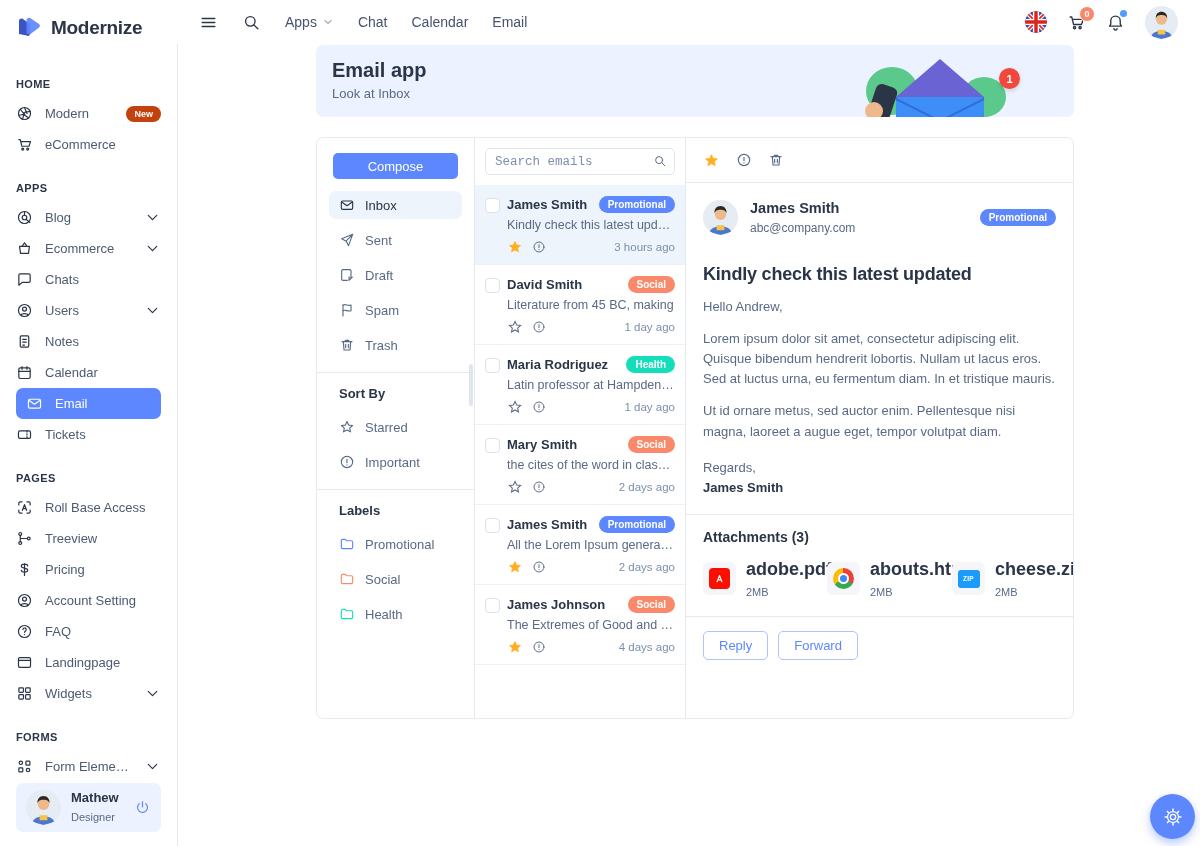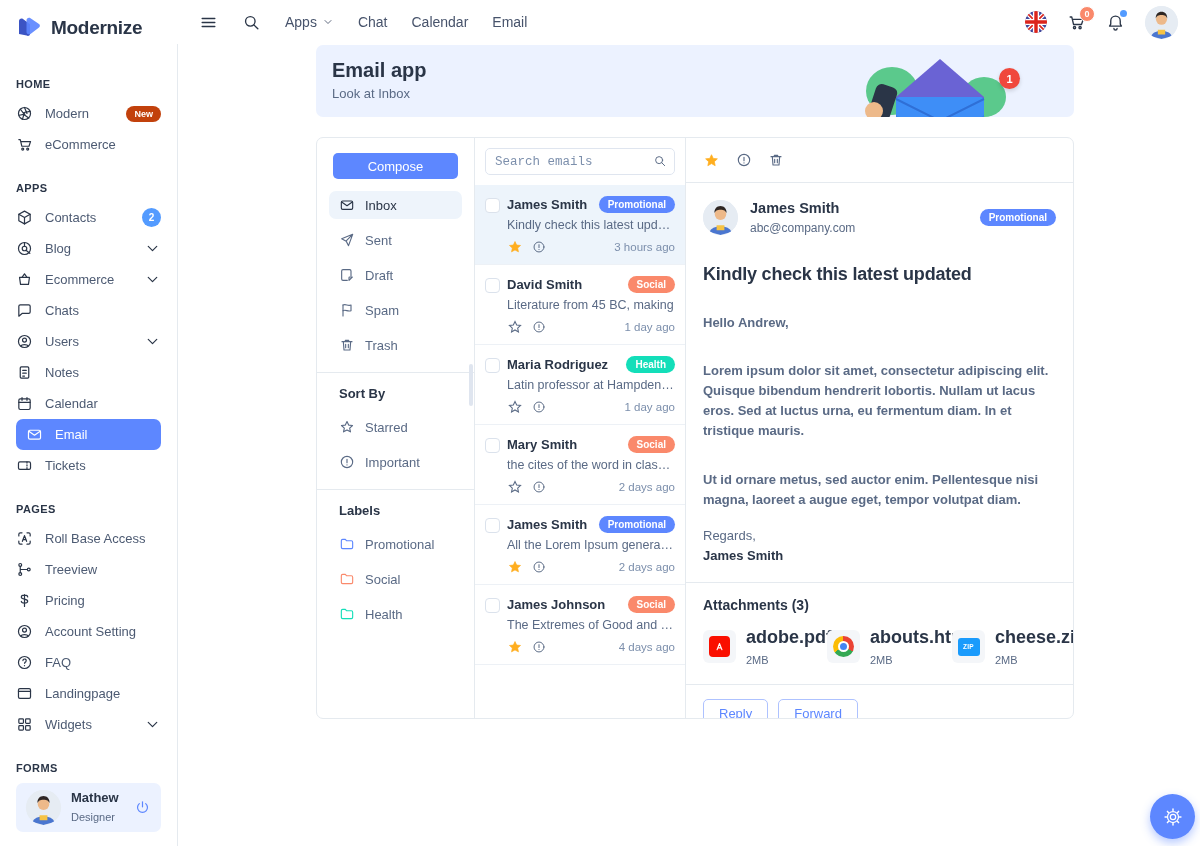"Contacts" div.s-item { html: <div> <svg> <path></path> <path></path> </svg> <span>Contacts</span> <span>2</span> </div> -> none }
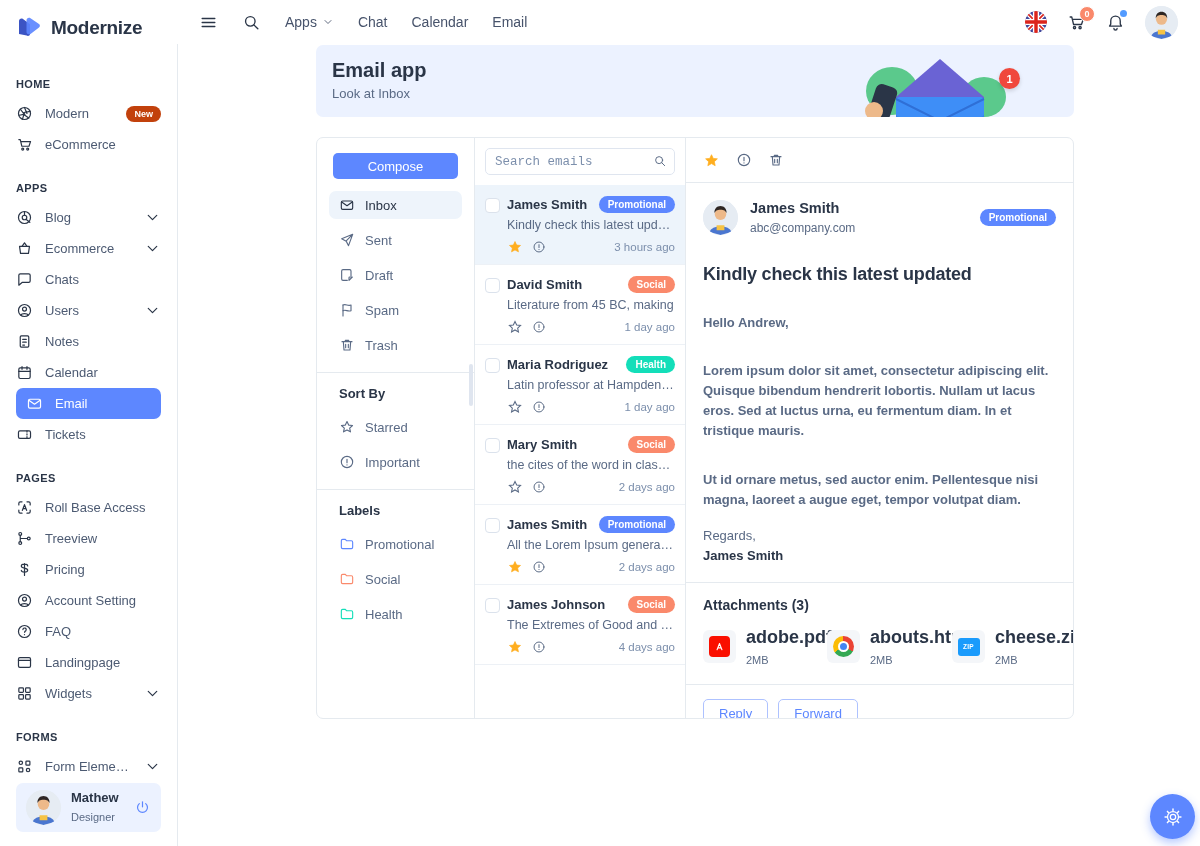"Hello Andrew," .d-par { font-weight: bold -> none; margin-top: 28px -> 12px }
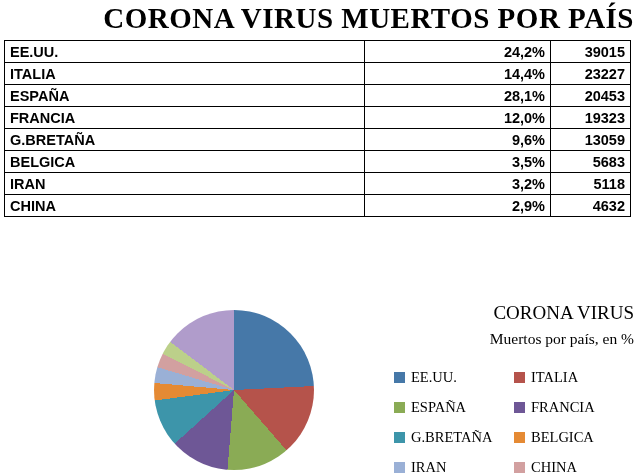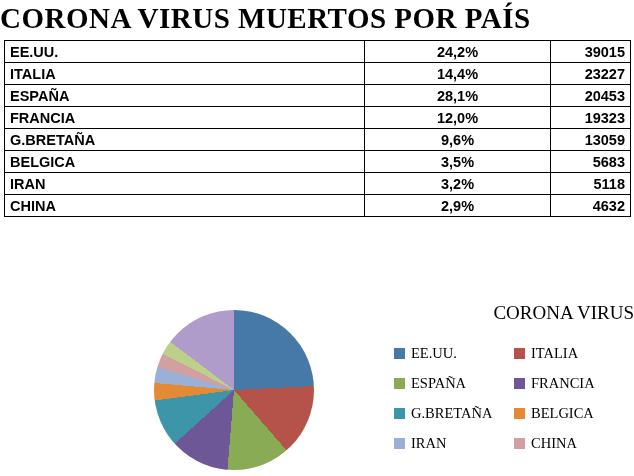"CORONA VIRUS MUERTOS POR PAÍS" .title { text-align: left -> right }
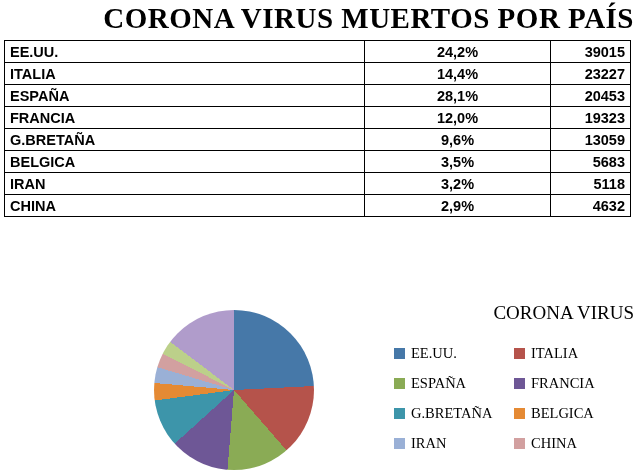"24,2%" td.c-pct { text-align: center -> right }
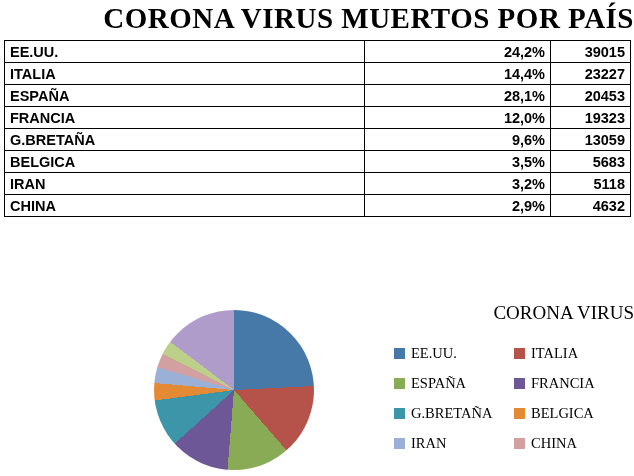"Muertos por país, en %" div.legend-sub { html: none -> <div>Muertos por país, en %</div> }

********************

● PROBLEM DETAILS
Where a line contains "text-align: center ->", begin there and transcribe every line through the last one of the records above, exactly and with no pictures.

● ANSWER SPACE
"24,2%" td.c-pct { text-align: center -> right }
"Muertos por país, en %" div.legend-sub { html: none -> <div>Muertos por país, en %</div> }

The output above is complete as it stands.